If broadcasting is where Sakaguchi sees his future, if not the future of gaming as a whole, mobile is undoubtedly his present. Launched around 18 months ago, Terra Battle has been a successful first major effort in the mobile space for Mistwalker, which had previously focused on collaborating with other studios to create large, epic RPGs for consoles. Though Terra Battle will eventually come to consoles as well (through another collaborative effort), Sakaguchi clearly has a lot of affection for mobile development, comparing it to his experiences working on the early Final Fantasy titles.
"I like working on both types of game [mobile and console], but what's fun about mobile is that the team sizes are so small - just like when I started working on Final Fantasy," he says. "You can do so much even by yourself. Also, compared to modern game systems, mobile hardware is cheap, but when you think about it, in the past you had these fantastic arcade game systems and cheap hardware like the Famicom, so we got used to making games like Final Fantasy within the limitations of cheap hardware."
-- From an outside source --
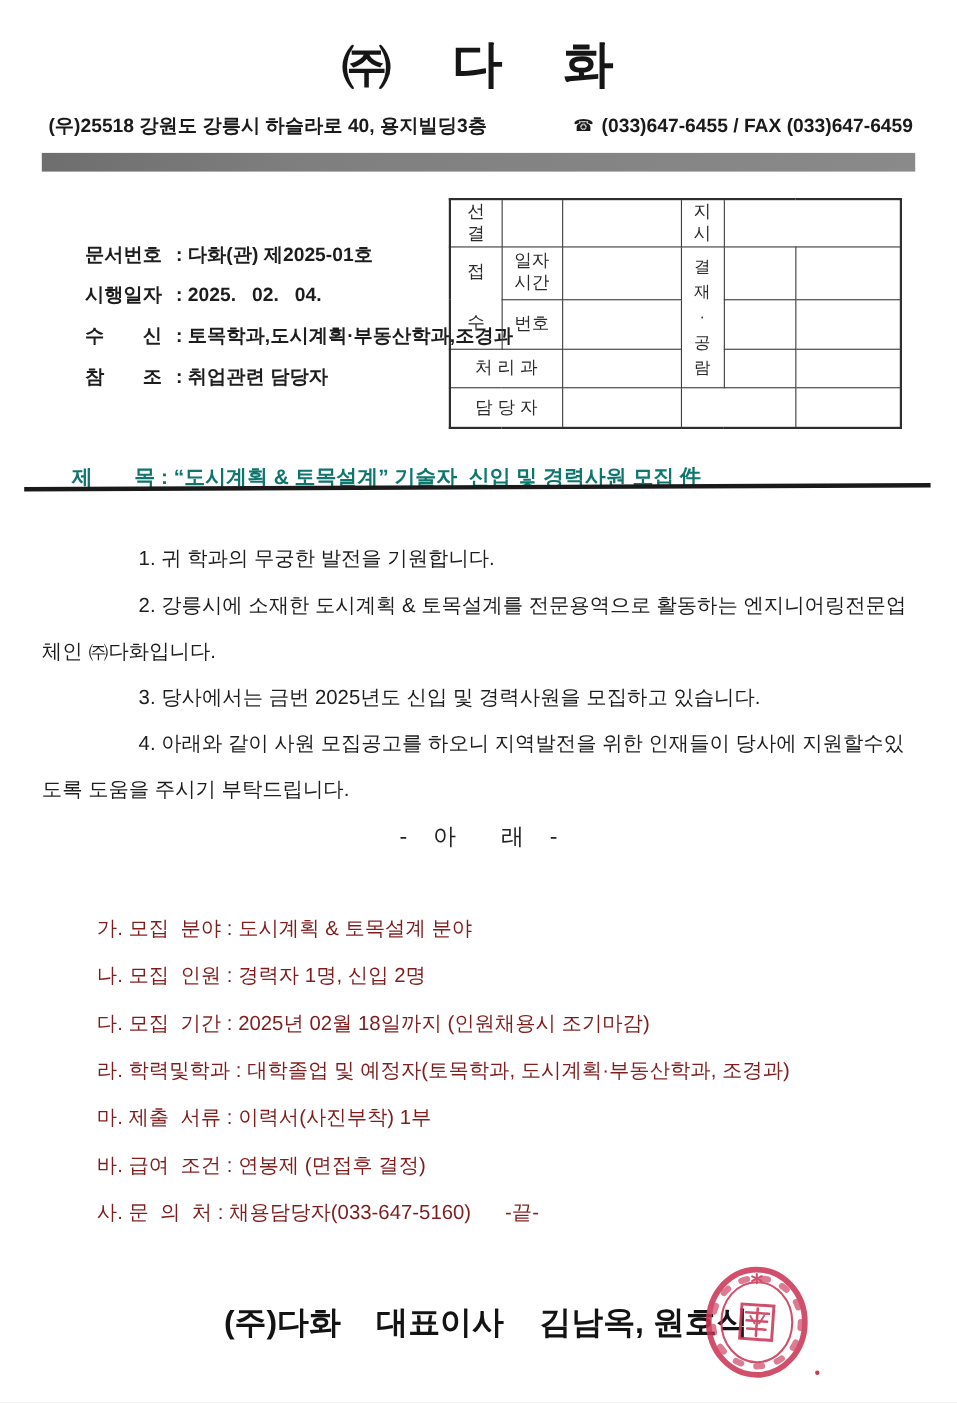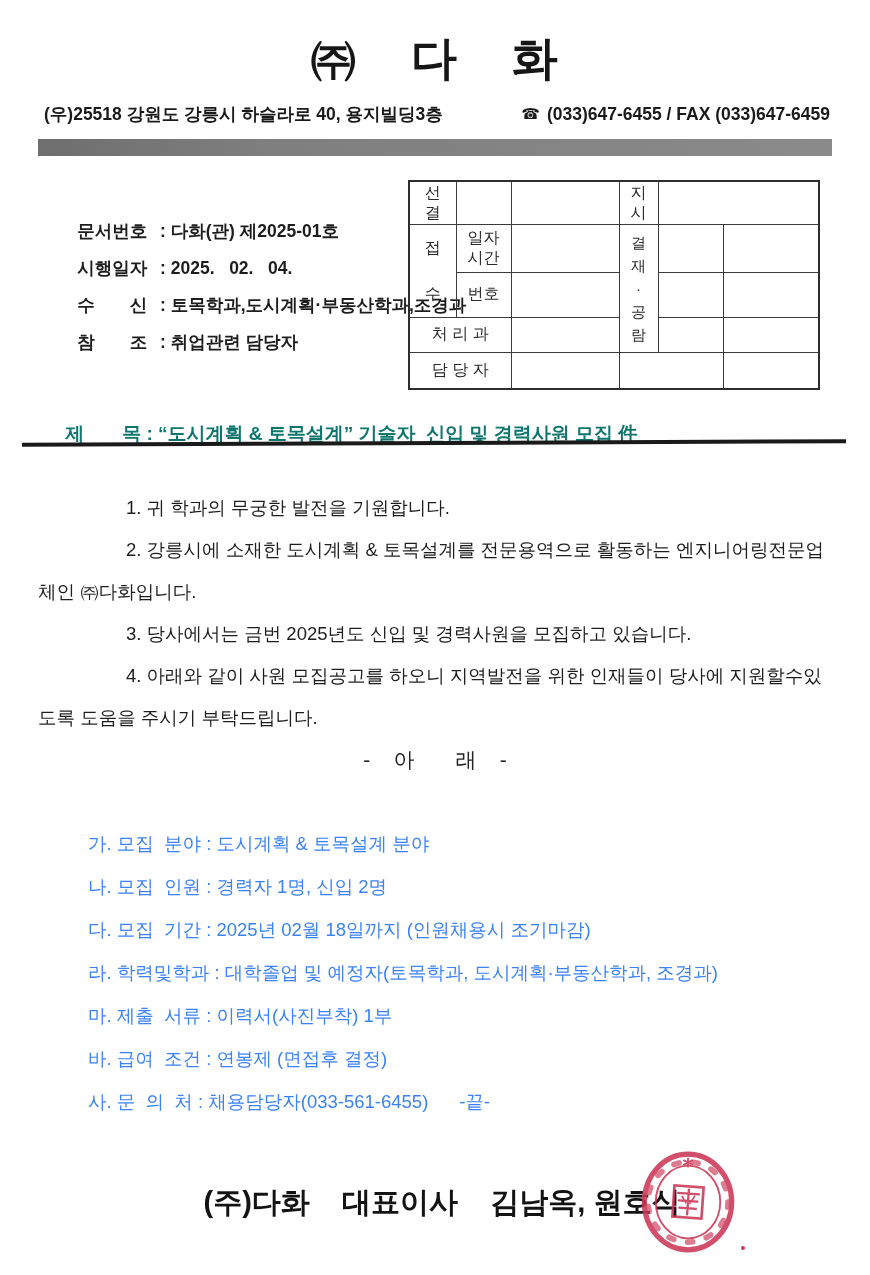"가. 모집 분야 : 도시계획" .details { color: #3b82f6 -> #7f1d1d }
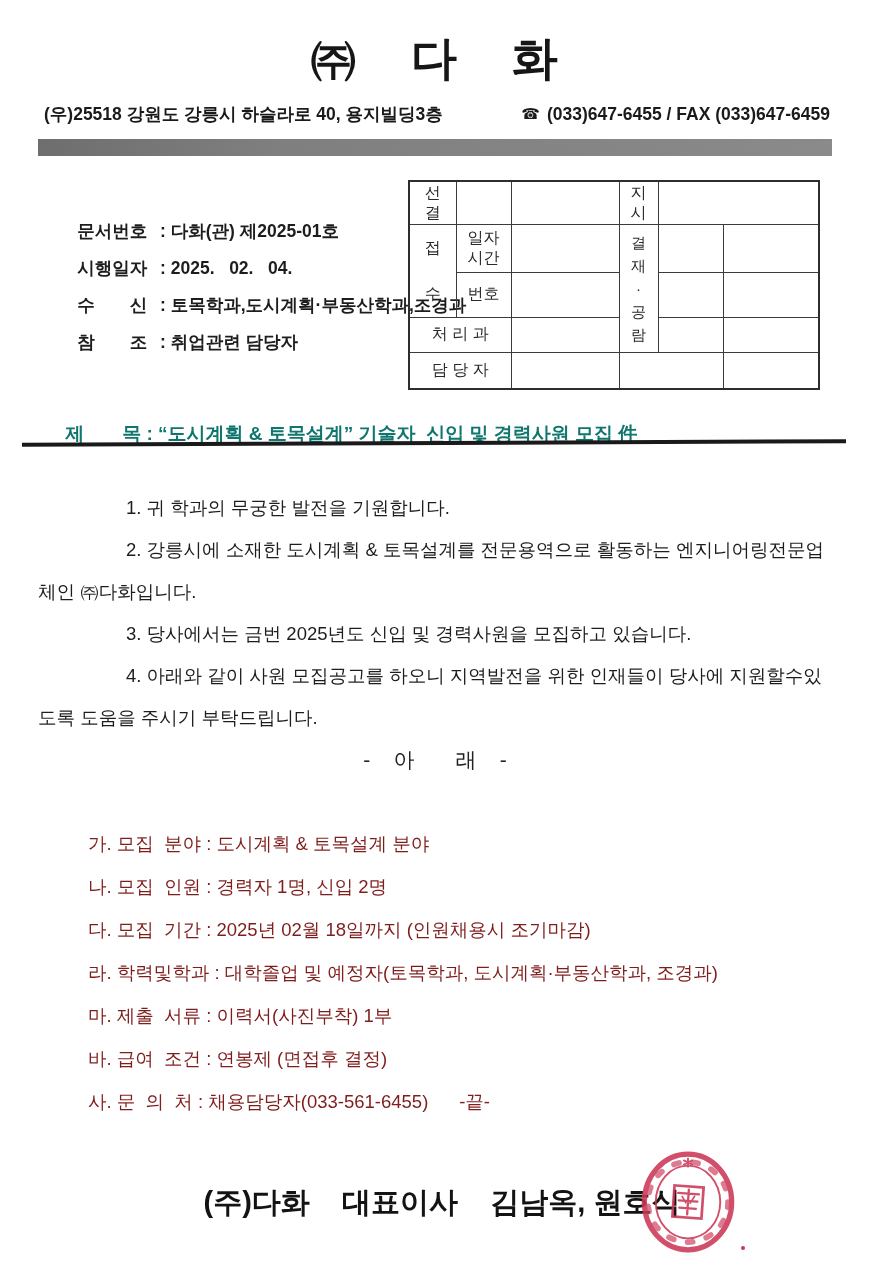"사. 문 의 처 :" div.detail-item { text: 033-561-6455 -> 033-647-5160 }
Not everything about working on a mobile title was familiar, of course, but Sakaguchi welcomes some of the challenges of the format - especially the need to continue development of a game long after its initial launch. "The creation and update process continues indefinitely, but that's actually fun. It's difficult, but it's a fun process. When I think about the games I made in the past, I think if I was making them now, I'd want to keep updating them - adding dungeons, doubling the size of the narrative over a couple of years... Of course, we couldn't do that back then, but it's really interesting to be able to do it now."
"When I was making Final Fantasy, I was criticised by people who thought it was a bad influence on children... I've been criticised non-stop for more than thirty years now!"
Sakaguchi refers often to the era of the early Final Fantasy games when he talks, but far from being simple nostalgia for glory days, he's adamant that the team sizes and scope of games in that era were ideal for him. When I ask him if he'd like to be involved again in something like the enormous, sprawling development project that's birthed the upcoming Final Fantasy XV, he pauses momentarily. "Well, maybe if something like that became a possibility, but to be honest, that kind of project is really tough. It's very difficult. Right now, the things I'm doing are a lot of fun." He is full of praise for Final Fantasy XV itself, though, telling the BitSummit audience that its prequel movie, Kingsglaive (which came out on the first day of the event) is great, and encouraging them to go and see it - a statement which must come with some strong emotions for Sakaguchi, whose career at Square was effectively ended by the failure of his own movie project, The Spirits Within.
Sakaguchi's time working on Final Fantasy may be long behind him, but it's left him with a wealth of experiences and insights - not to mention a thick skin. When I ask him if he ever worried about criticism of Terra Battle's free-to-play business model, he shrugs expansively. "When I was making Final Fantasy, I was criticised by people who thought it was a bad influence on children. Videogames are always being criticised," he says. "I do listen to what people say, but it's not like there's a requirement to stop making something just because you're being criticised. I've been criticised non-stop for more than thirty years now!"
With that, Sakaguchi turns back to his fans - so many of whom are now lined up for their moment with him that the event staff have started marshalling the queue. If Sakaguchi's ambitious broadcasting plans come to fruition, perhaps soon these fans will have entirely new ways to connect with the man who defined the JRPG and with the worlds he creates.